You can also hide it from task manager. Then, make it immovable, so they can't minimize it etc, and make it add itself to the windows startup reistry entry, thus making their PC unusable. wow, classic how to be a bastard vb6 programmer after only a few hours of learning! hehe, best of luck! Also, if you want to be extra annoying, make it either shutdown widnows when it loads, or make it wait a random period of time, then shut down windows. another classic idea. if i rig up a spare pc, i'm gna spend my time destroying it with these kinds of things. but for now, i don't have anywhere to actually test these programs, as there's noone i'd send it to.

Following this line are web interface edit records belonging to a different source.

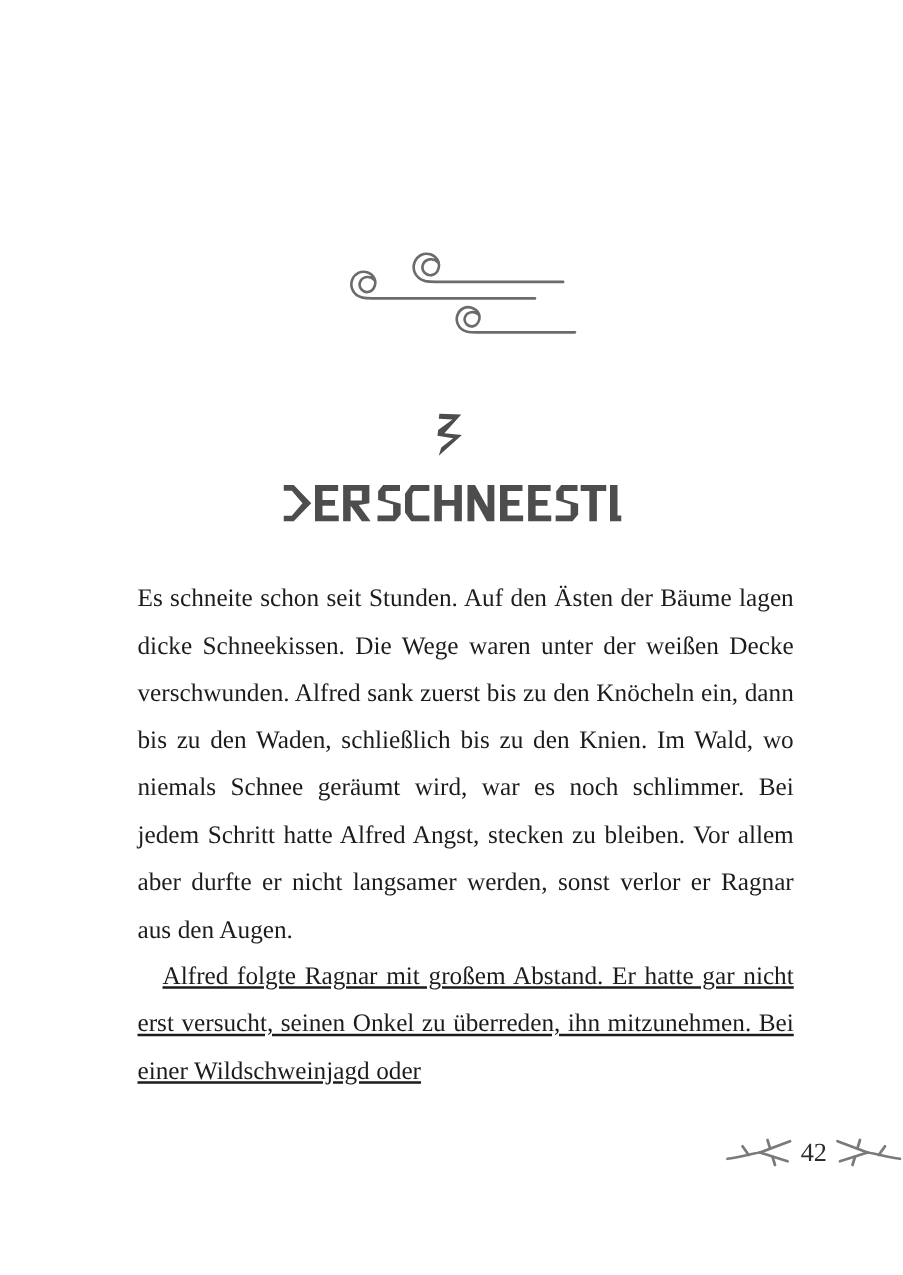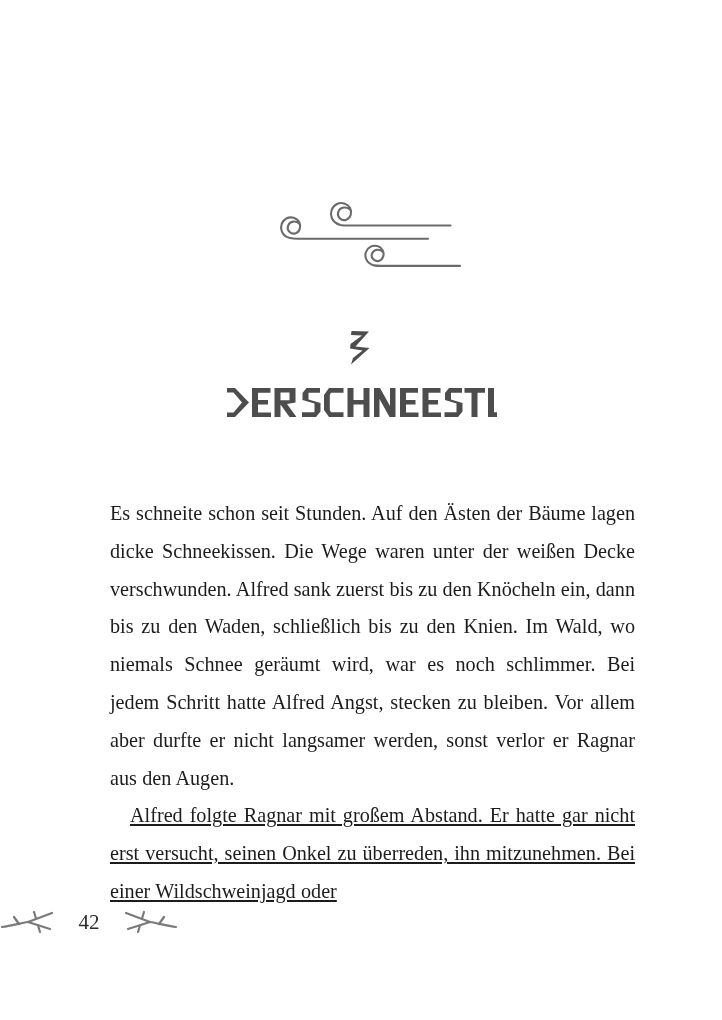--- a/index.html
+++ b/index.html
@@ -65,21 +65,21 @@
   }
   .chapter-title svg {
     display: inline-block;
     vertical-align: top;
   }
 
   
   .body-text {
     position: absolute;
     left: 110px;
-    top: 495px;
+    top: 461px;
     width: 525px;
     color: #1c1c1c;
     font-size: 20.2px;
     line-height: 37.8px;
     text-align: justify;
     text-justify: inter-word;
     -webkit-hyphens: none;
     hyphens: none;
     word-spacing: 0.2px;
   }
@@ -98,22 +98,21 @@
 
   
   .page-footer {
     position: absolute;
     left: 0;
     top: 898px;
     width: 722px;
     height: 48px;
     display: flex;
     align-items: center;
-    justify-content: flex-start;
-    gap: 18px;
+    justify-content: flex-end;
   }
   .twig {
     width: 58px;
     height: 30px;
     display: block;
   }
   .twig-right {
     transform: scaleX(-1);
   }
   .page-number {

what's the program you want to run? you can make the application do anything you want on the Form_Load() event. also, whatever program you're trying to run, check the help file or /? it to see if it has a silent mode and then you could comand line it and it would run effectively silently whilst your form was displayed.

 
Hmm. What are you trying to accomplish overall by enclosing an external program?

You can do it by setting the owner of the spawned external window and sizing it within the boundaries of your own.
 
Originally posted by: xtknight
Hmm. What are you trying to accomplish overall by enclosing an external program?

You can do it by setting the owner of the spawned external window and sizing it within the boundaries of your own.
I want the user to be forced to always have this application up and running. So what you are saying is create a program with no GUI interface, that spawns an external program. Then, I have the ability to change the window properties of the newly spawned program within my own program?

 
If you are trying to make a kiosk, why not set the program as the Windows shell instead of explorer.exe? Sounds crazy, but I bet it would work, lol.

Oh, you want to remove the control box from the external program so that they can't minimize, maximize, close, move, or resize it? I think that should be pretty easy. Look at the code of this class module, which will do it for your own form's handle: http://vb.mvps.org/samples/project.asp?id=FormBdr

Use hWnd of external program instead of hWnd of your own program. There are ways to enumerate the hWnds spawned by another process.

I think he uses the SetWindowLong API for the bulk of it.
 
Originally posted by: xtknight
If you are trying to make a kiosk, why not set the program as the Windows shell instead of explorer.exe? Sounds crazy, but I bet it would work, lol.

Oh, you want to remove the control box from the external program so that they can't minimize, maximize, close, move, or resize it? I think that should be pretty easy. Look at the code of this class module, which will do it for your own form's handle: http://vb.mvps.org/samples/project.asp?id=FormBdr

Use hWnd of external program instead of hWnd of your own program. There are ways to enumerate the hWnds spawned by another process.

I think he uses the SetWindowLong API for the bulk of it.
Thanks a ton xtknight! I'll give it a try and let you know how it worked out.